::: DATA SHOWN :::

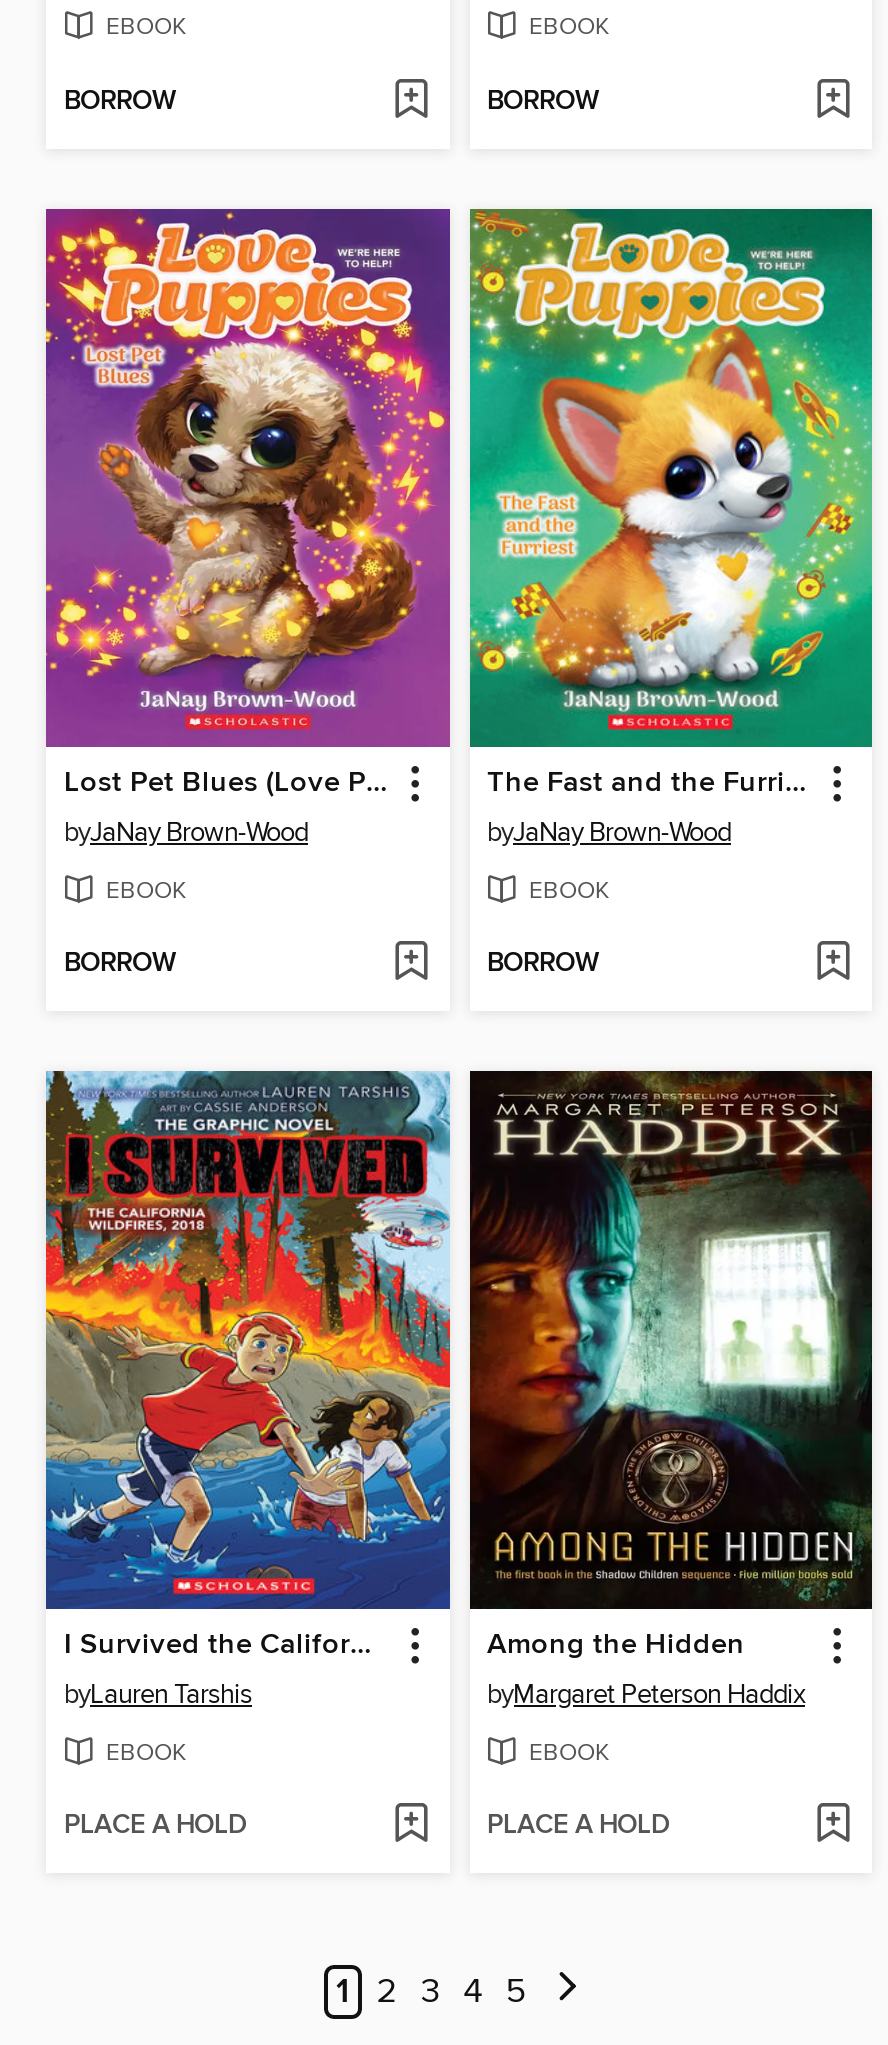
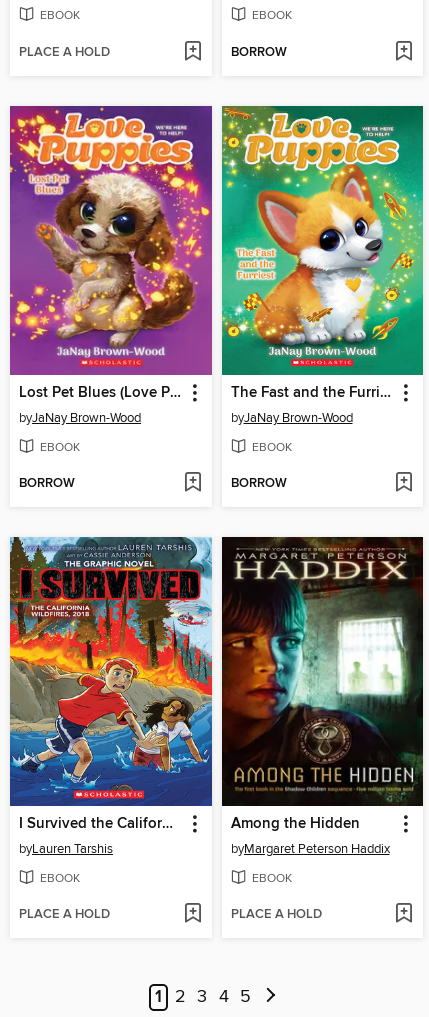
- BORROW
+ PLACE A HOLD
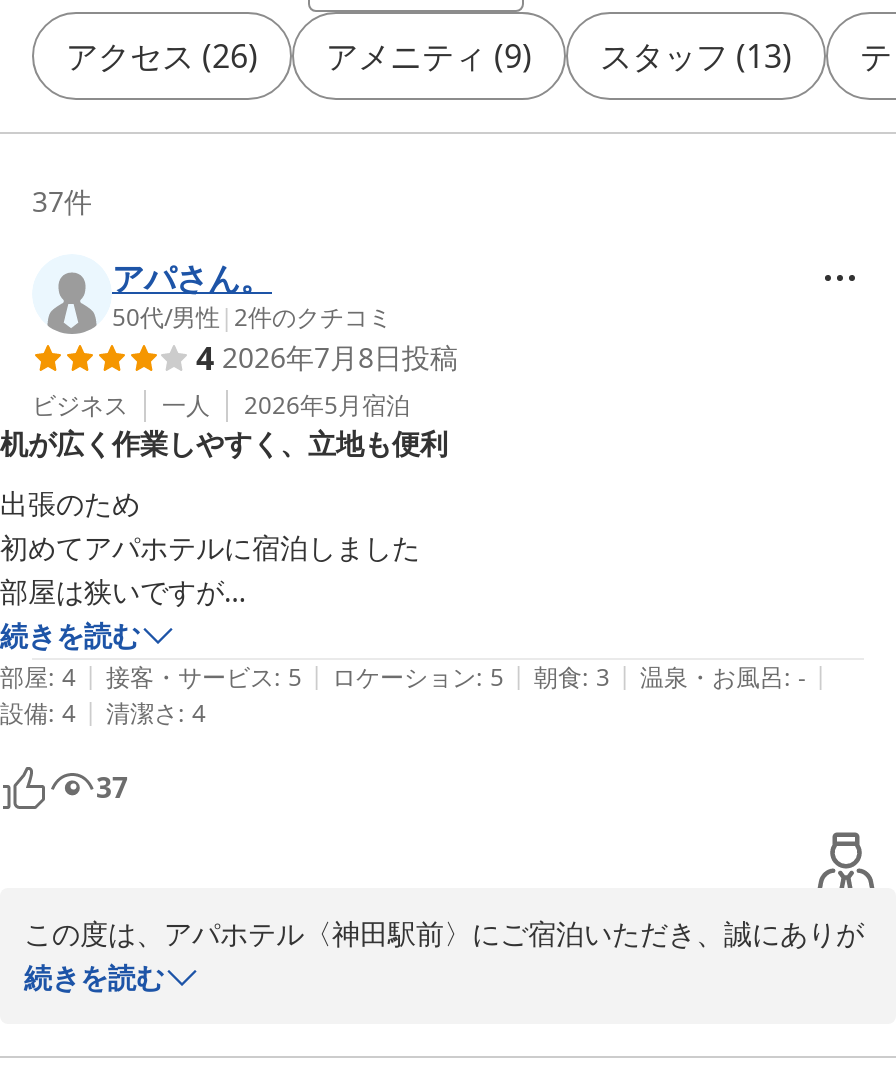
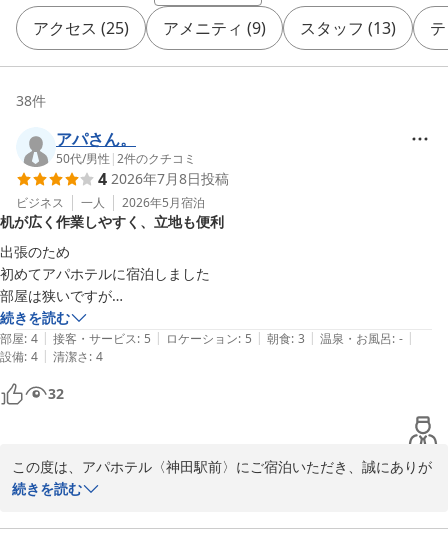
- アクセス (26)
+ アクセス (25)

- 37件
+ 38件

- 37
+ 32
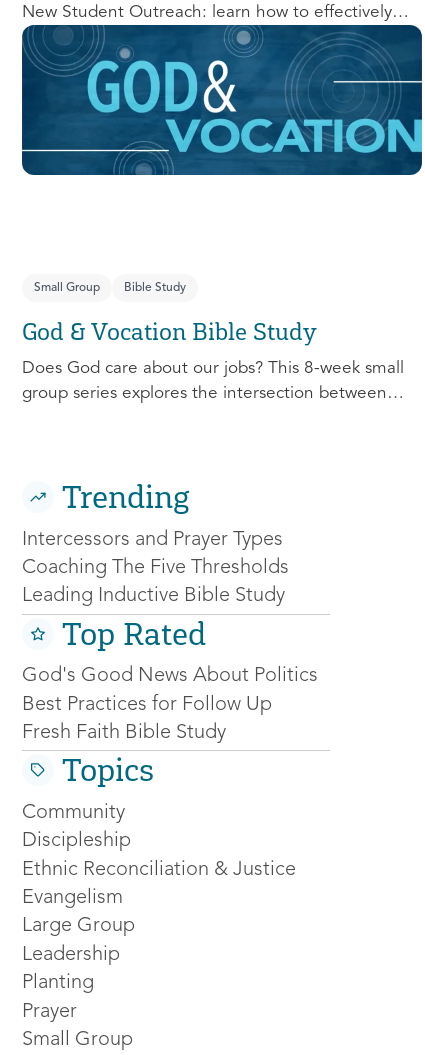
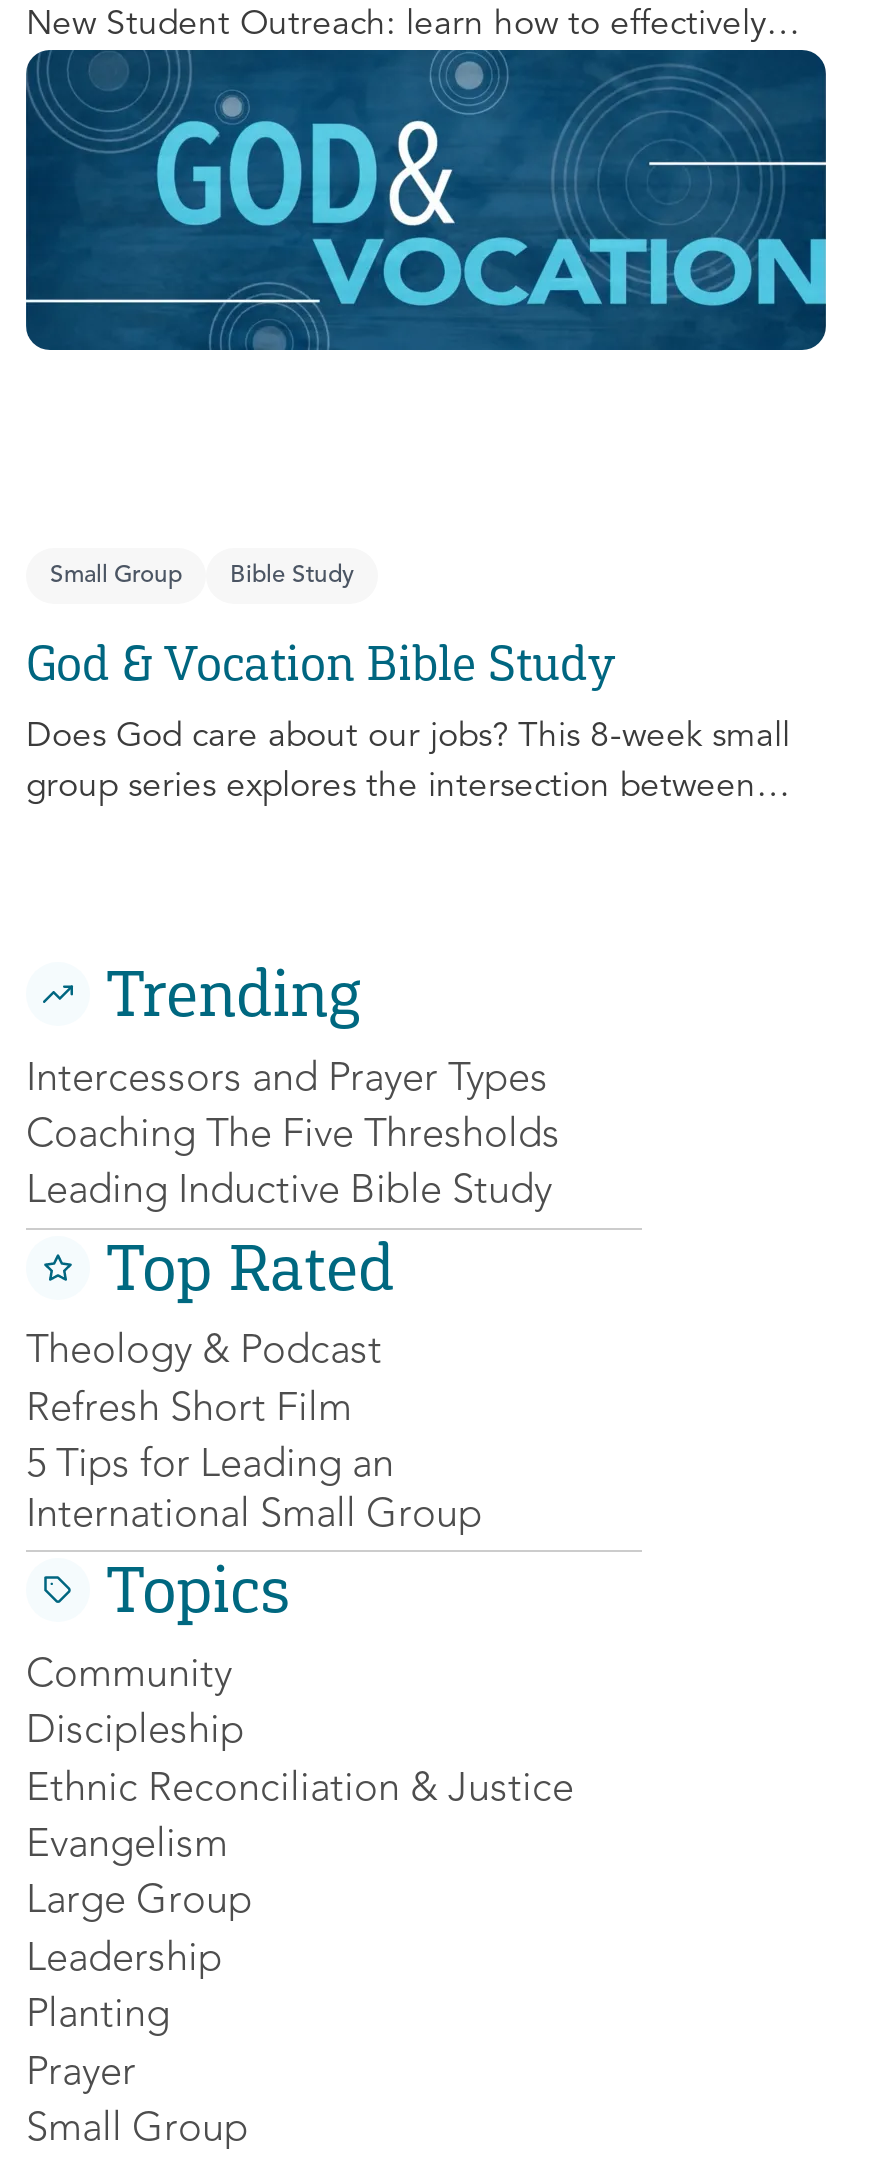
- God's Good News About Politics
- Best Practices for Follow Up
- Fresh Faith Bible Study
+ Theology & Podcast
+ Refresh Short Film
+ 5 Tips for Leading an
+ International Small Group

:::

AIM OF THE EXERCISE: Once the pictures are set aside, the remaining data must be transcribed exactly.

TASK ANSWER:
- BORROW
+ PLACE A HOLD
- アクセス (26)
+ アクセス (25)

- 37件
+ 38件

- 37
+ 32
- God's Good News About Politics
- Best Practices for Follow Up
- Fresh Faith Bible Study
+ Theology & Podcast
+ Refresh Short Film
+ 5 Tips for Leading an
+ International Small Group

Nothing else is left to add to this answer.